Social Entrepreneurs: Startups set to change the world
Ambitious Harvard students are known for creating startups, and 23-year old Kathy Ku is one of them.
But Ku’s company isn’t in Boston, or Silicon Valley, and it’s not building an app. Her headquarters are in a village in Kumi, Uganda, where mangos grow wild on the trees and, instead of programming from a garage, she pulls all-nighters in her factory that’s filled with terracotta dust.
Ku’s startup, SPOUTS of Water, makes inexpensive clay water filters and sells them locally in Uganda, where 10 million people don’t have clean water, and where water-borne illness is the number one killer of children under the age of five.
Ku is one of a growing crop of ambitious people—often young—who use a startup mindset to approach big problems from hunger to poverty to world health. They call themselves social entrepreneurs and, unlike a previous generation, they don't see making money and doing good as separate.
Entrepreneurs such as Ku believe that a business model can create change faster and more sustainably than traditional government and non-governmental organization channels can, and that they just might be on the edge of the next wave of big world development.
65 million entrepreneurs plan to create 20 jobs or more in the next five years, according to the global entrepreneurship GEDI index, and the Internet is giving local entrepreneurs, in places from Bangladesh to Kenya, resources to innovate. Major development organizations, including the United Nations Foundation and Save the Children, are in on the trend—both are partnering with entrepreneurs and innovators.
Elizabeth Gore, entrepreneur-in-residence at the United Nations Foundation, said young people want to make money and serve causes, and they want to create jobs. "The majority of global entrepreneurs are under age 45, and they are taking the future into their own hands all over the world," Gore said.
"I think we will see a change in the next few years, and we will redefine what an entrepreneur is—someone who sees financial and social solutions—and the lines between those will be blurred."
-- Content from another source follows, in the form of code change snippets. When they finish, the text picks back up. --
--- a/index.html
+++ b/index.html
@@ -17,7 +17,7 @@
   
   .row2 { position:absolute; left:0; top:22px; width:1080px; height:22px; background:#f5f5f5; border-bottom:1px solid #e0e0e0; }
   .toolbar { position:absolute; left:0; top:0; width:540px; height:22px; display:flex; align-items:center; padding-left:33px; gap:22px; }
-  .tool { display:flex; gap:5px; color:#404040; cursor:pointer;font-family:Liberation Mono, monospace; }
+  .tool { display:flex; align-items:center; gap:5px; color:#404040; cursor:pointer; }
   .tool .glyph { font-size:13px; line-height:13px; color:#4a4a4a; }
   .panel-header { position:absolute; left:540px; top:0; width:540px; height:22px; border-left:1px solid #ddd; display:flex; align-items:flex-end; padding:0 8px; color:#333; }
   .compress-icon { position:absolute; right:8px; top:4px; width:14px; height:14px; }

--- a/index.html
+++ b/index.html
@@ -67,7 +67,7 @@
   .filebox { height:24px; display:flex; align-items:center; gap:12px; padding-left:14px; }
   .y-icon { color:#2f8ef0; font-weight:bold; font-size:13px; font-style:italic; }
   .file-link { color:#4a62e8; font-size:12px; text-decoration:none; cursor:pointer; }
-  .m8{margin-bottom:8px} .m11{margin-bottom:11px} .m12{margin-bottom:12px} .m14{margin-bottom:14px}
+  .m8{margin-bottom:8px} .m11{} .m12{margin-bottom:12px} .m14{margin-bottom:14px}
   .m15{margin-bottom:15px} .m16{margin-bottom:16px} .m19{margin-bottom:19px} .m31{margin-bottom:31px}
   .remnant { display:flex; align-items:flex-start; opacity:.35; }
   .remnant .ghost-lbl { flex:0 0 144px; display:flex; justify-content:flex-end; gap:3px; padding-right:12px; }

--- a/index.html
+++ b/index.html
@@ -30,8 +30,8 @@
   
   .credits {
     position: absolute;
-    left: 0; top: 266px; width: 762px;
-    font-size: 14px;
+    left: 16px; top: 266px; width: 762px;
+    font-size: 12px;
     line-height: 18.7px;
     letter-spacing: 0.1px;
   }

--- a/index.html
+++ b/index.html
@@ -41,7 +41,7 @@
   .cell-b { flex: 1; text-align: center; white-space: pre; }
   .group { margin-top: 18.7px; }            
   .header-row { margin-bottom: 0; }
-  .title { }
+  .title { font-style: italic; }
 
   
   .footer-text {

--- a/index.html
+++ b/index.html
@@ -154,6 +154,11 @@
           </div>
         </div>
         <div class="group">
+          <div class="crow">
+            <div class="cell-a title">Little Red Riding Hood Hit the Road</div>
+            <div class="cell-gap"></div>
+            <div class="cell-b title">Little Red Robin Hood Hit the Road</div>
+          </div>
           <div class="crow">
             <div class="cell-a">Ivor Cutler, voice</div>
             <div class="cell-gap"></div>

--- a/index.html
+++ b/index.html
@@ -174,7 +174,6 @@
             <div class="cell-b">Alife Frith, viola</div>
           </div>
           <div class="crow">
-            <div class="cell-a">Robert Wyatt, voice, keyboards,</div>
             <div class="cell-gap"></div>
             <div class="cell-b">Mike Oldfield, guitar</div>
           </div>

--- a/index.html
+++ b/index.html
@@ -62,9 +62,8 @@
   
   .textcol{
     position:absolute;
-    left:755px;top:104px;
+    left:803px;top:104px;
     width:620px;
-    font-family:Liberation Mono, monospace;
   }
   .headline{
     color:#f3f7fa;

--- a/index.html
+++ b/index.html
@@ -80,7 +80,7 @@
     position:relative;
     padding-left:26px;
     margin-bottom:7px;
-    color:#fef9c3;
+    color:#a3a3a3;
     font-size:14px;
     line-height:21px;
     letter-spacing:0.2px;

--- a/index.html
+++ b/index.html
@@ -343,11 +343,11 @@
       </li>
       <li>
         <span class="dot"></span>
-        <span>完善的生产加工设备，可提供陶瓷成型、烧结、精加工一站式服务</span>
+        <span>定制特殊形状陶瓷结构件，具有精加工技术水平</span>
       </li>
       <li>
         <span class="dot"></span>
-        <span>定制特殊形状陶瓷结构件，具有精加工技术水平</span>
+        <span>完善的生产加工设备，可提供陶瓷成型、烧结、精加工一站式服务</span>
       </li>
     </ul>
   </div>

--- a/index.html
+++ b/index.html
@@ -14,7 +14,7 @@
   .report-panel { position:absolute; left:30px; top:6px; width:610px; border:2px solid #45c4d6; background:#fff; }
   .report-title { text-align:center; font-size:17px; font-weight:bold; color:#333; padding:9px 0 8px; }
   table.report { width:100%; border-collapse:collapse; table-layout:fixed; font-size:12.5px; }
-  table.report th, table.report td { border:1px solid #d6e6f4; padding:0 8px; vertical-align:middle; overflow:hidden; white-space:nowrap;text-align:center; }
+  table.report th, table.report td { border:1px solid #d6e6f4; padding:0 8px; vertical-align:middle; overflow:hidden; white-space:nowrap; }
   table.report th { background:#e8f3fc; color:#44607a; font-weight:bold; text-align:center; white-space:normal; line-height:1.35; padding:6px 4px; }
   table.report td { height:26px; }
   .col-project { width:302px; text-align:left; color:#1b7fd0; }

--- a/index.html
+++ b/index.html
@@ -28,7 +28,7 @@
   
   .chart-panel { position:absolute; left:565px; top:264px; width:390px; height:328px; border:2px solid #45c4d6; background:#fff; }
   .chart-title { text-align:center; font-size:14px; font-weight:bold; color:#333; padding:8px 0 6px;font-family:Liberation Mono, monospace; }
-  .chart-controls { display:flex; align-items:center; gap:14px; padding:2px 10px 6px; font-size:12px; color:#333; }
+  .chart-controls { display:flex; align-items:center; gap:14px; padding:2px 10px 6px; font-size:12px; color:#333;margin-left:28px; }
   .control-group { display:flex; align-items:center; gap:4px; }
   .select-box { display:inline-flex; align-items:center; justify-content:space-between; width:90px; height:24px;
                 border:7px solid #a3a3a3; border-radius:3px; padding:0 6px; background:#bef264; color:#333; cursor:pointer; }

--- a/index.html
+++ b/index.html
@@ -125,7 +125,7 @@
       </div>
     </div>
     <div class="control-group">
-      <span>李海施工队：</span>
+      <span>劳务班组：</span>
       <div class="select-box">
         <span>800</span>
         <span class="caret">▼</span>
Blurring the lines for good
Ku's project had a business bent from the start—the original $15,000 to build her kiln and factory came from Harvard’s President’s Challenge for social entrepreneurship, and another $100,000 came from entrepreneurship competitions at MIT and elsewhere.
Philanthropy is increasingly intertwined with higher education. Ku first hatched her idea on a Harvard-sponsored trip to Uganda with Engineers Without Borders, and alternative spring breaks—in which students forego Cancun for service projects in the States and abroad—are de rigueur from Ivy League universities to small state schools.
Exposure to philanthropy is having a "trickle down effect," said Devon Kuehne, director of the United Nations Global Entrepreneurs Council, which courts high-profile entrepreneurs, such as Michael Dell, to consult on UN Foundation projects.“People are more interested in putting money into causes instead of just themselves," she said. "We’re seeing that with all consumers."
According to a 2011 study by advertising agency network TBWA/Worldwide and TakePart, 7 in 10 young adults consider themselves social activists, and four out of five said they are more likely to buy from a company that supports a cause they care about. Three in four think more highly of a company that supports a social cause.